Living in Fremont, I suppose I could get away with saying Mission Boulevard in Fremont is literally my backyard. Go for a drive on Mission Boulevard in late winter towards Union City and what do you see?
Dazzling white apricot blossoms vying for your attention with the flamboyant pink of cherry and plum blossoms! They are the early harbingers of spring and seem to bloom almost overnight.
Their sudden appearance always reminds me of a legend about Saint Francis of Assisi. In deep winter, the good saint commands a barren tree to speak to him of God. The tree at once covers itself head to toe with flowers! Indeed, the flowering trees of my backyard speak to me of God.
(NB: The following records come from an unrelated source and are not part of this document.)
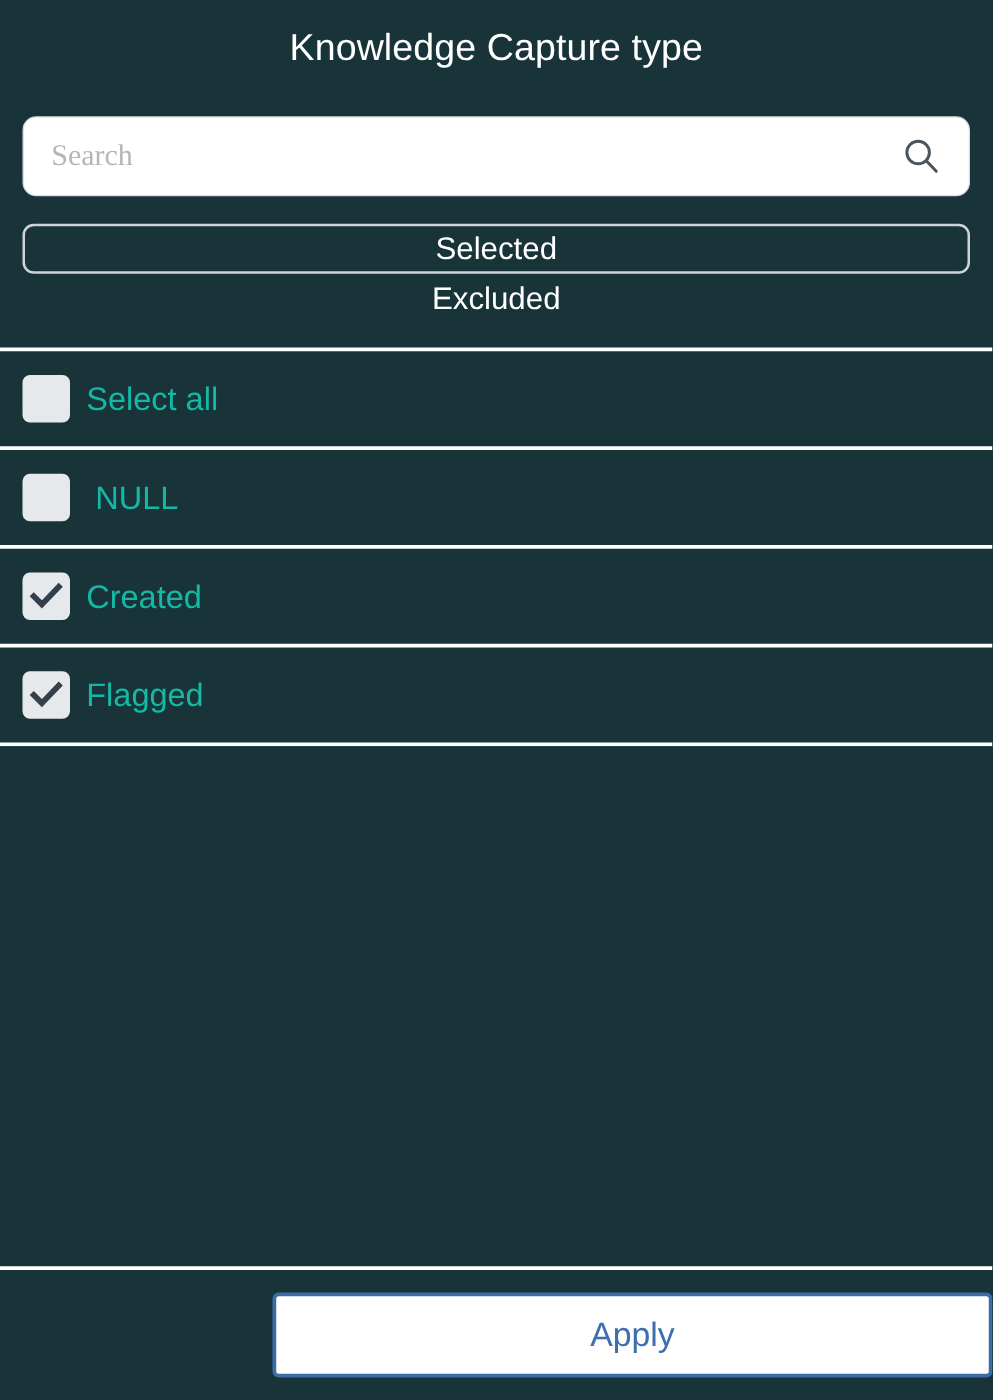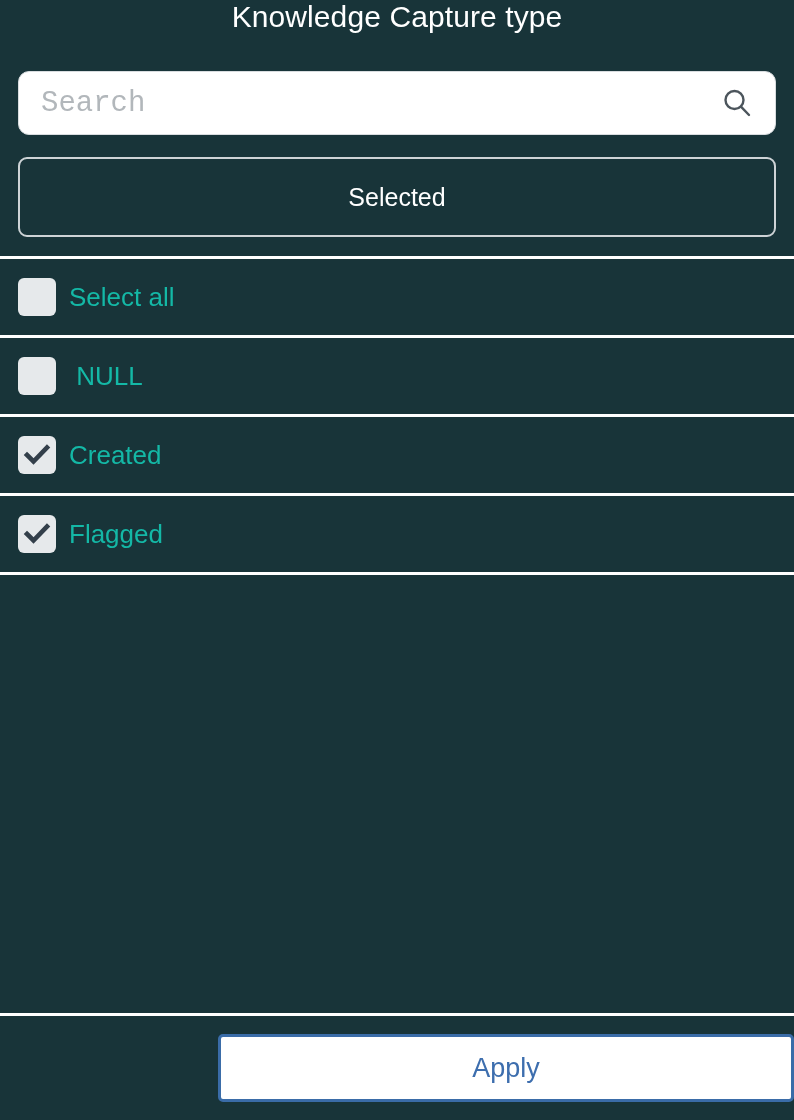--- a/index.html
+++ b/index.html
@@ -31,6 +31,7 @@
     font-size: 30px;
     font-weight: 400;
     line-height: 34px;
+    padding-top: 22px;
     letter-spacing: 0.1px;
   }
 

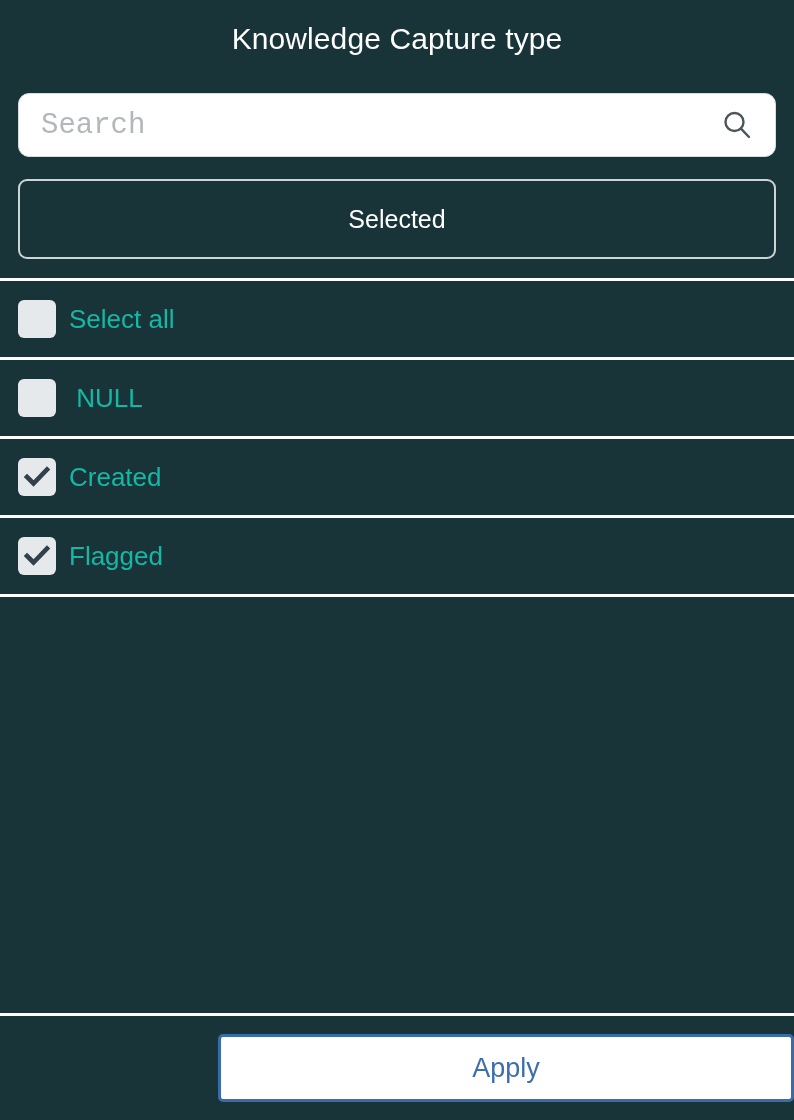--- a/index.html
+++ b/index.html
@@ -52,8 +52,8 @@
     border: none;
     outline: none;
     background: transparent;
-    font-family: Liberation Mono, monospace;
-    font-size: 29px;
+    font-family: Liberation Serif, serif;
+    font-size: 24px;
     color: #c2410c;
     padding: 0 56px 0 22px;
     height: 100%;

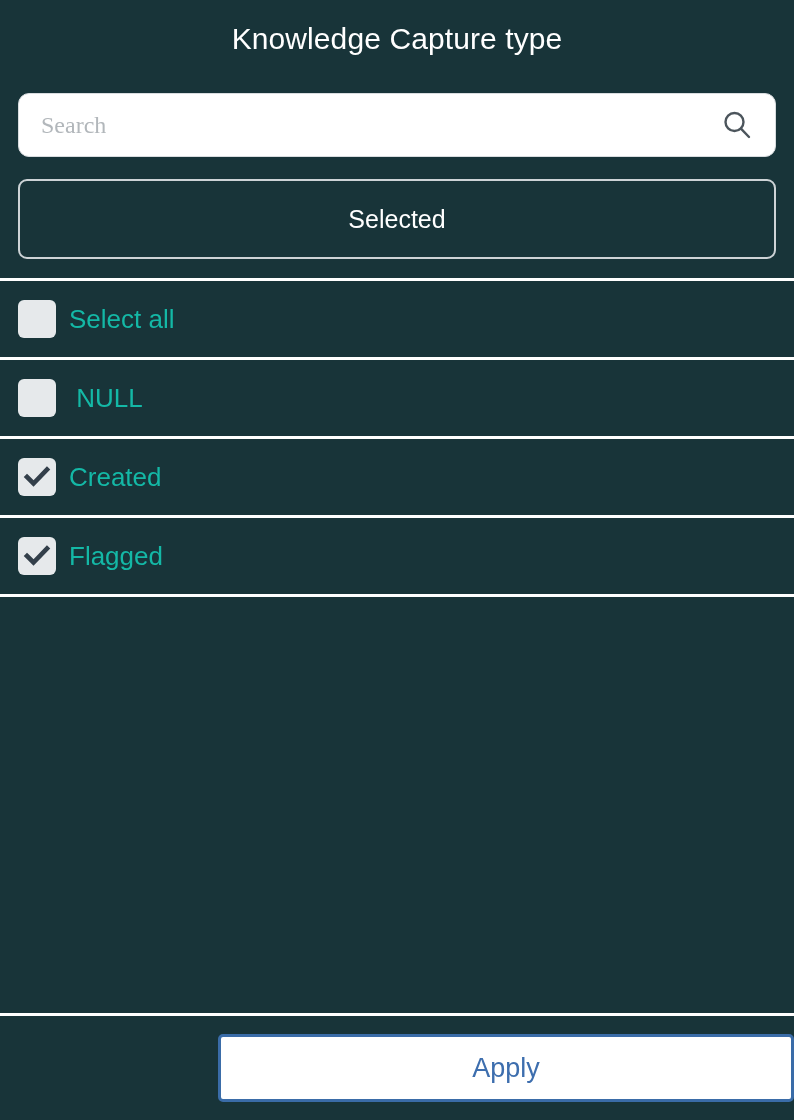--- a/index.html
+++ b/index.html
@@ -184,6 +184,7 @@
 
   <div class="tabs">
     <button class="tab active">Selected</button>
+    <button class="tab">Excluded</button>
   </div>
 
   <div class="list">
Turn left at Decoto Road from Mission Boulevard and keep driving. As you approach Dumbarton Bridge, imagine time has fast forwarded to summer. It is early morning, the sun is just over the hills and the sky above is a clear, pale blue. There are plenty of geese, cormorants, and storks in the water.
Now, what is that translucent net of black and silver that flits and floats just above the water, almost but not touching it? It is a swarm of swallows having breakfast. Swallows are aerial hunters and the hunting swarm banks and turns in pursuit of flies to snatch them up in mid-air. Verily, verily, I say unto you, not even the mightiest of fighter planes manned by the cleverest pilot can match the agility of the swallows of the marsh. God lives in my backyard.
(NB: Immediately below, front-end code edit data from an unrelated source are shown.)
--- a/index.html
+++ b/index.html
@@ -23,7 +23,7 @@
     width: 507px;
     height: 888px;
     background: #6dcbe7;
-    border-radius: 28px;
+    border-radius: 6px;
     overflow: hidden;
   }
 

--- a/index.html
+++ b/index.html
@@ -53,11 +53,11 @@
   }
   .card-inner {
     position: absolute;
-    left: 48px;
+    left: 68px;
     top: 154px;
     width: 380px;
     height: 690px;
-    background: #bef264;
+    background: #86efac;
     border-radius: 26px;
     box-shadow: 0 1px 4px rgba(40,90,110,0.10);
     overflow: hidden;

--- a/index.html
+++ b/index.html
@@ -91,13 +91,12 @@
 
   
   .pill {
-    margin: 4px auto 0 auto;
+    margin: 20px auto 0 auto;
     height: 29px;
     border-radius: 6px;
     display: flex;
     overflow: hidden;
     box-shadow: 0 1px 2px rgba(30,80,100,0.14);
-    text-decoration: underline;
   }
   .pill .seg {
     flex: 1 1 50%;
Driving along the hills or the bay in the early mornings or late evenings catapults me back to my childhood in Kerala. Bus trips over the undulating terrain of Manimala and boat trips along the scenic waterways of Kuttanad had taught me that the proximity of hills and rivers is soothing balm for the human soul. The cooling touch of this balm is best sensed when the sun is low on the horizon. The transitioning night, or day, beckons our minds away from our daily turmoil toward a more spiritual rumination. It helps to be out in the open near river, lake, sea or mountain, at dawn or dusk, to clearly hear this spiritual call. So, I did not have to pause and think when I came across a plaque in front of the fountain at Stanford University’s visitor center with this quote from Melville: “Meditation and Water are wedded forever.” Of course, they are!
I suppose I could also get away with saying Mission Peak in Fremont is in my backyard. It is, just like the rest of the hills, a dull brown most of the year. But winter rains cover the hills with a lush green blanket. If you take the time to hike up the hillside, you will be greeted by myriad golden poppies sewn into the green blanket.
At 2,517 feet, Mission Peak is noticeably higher than the rest of the hills. That height is sufficient for the peak to be frequently hidden by fog. On a foggy morning, all you can see from the peak is cotton white clouds below you. You could easily imagine that you have soared above the clouds to the abode of the gods. I believe God lives in my backyard.
I have sensed God’s presence in the poppies and swallows, hills and lakes of my backyard. But I have sensed God’s presence in far off places, too. God was as much present in the resounding OM at the Isha Institute of Inner Sciences of McMinnville, Tenn., as in the great AMEN at Mission San Jose Church of Fremont. While every Sunday I meditate at Mission Church on the mystery of bread and wine transforming into spiritual food and drink, I have also sensed the divine in rice and water while at Isha Institute.
The fall colors of Pennsylvania held the same divine enchantment for me as the spring blossoms of Bay Area. A frozen creek on Mount Whitney bore the same witness to God’s presence as the cloud cover on Mission Peak as also the vision, through an airplane’s window, of Mount McKinley soaring majestically to the heavens. And it’s often while peering out of airplane windows at land or ocean below that I hear my heart gently whisper of God’s presence. And certainly in India, when the temple Suprabhatham mingles at dawn with the muezzin’s call and the church bell’s toll, then too, I hear the same whisper of God’s presence.
I believe God travels in my backpack.
Jojy Michael lives and works in the Bay Area as an engineer. While Michael believes God lives in his backyard, he continues to look for God everywhere.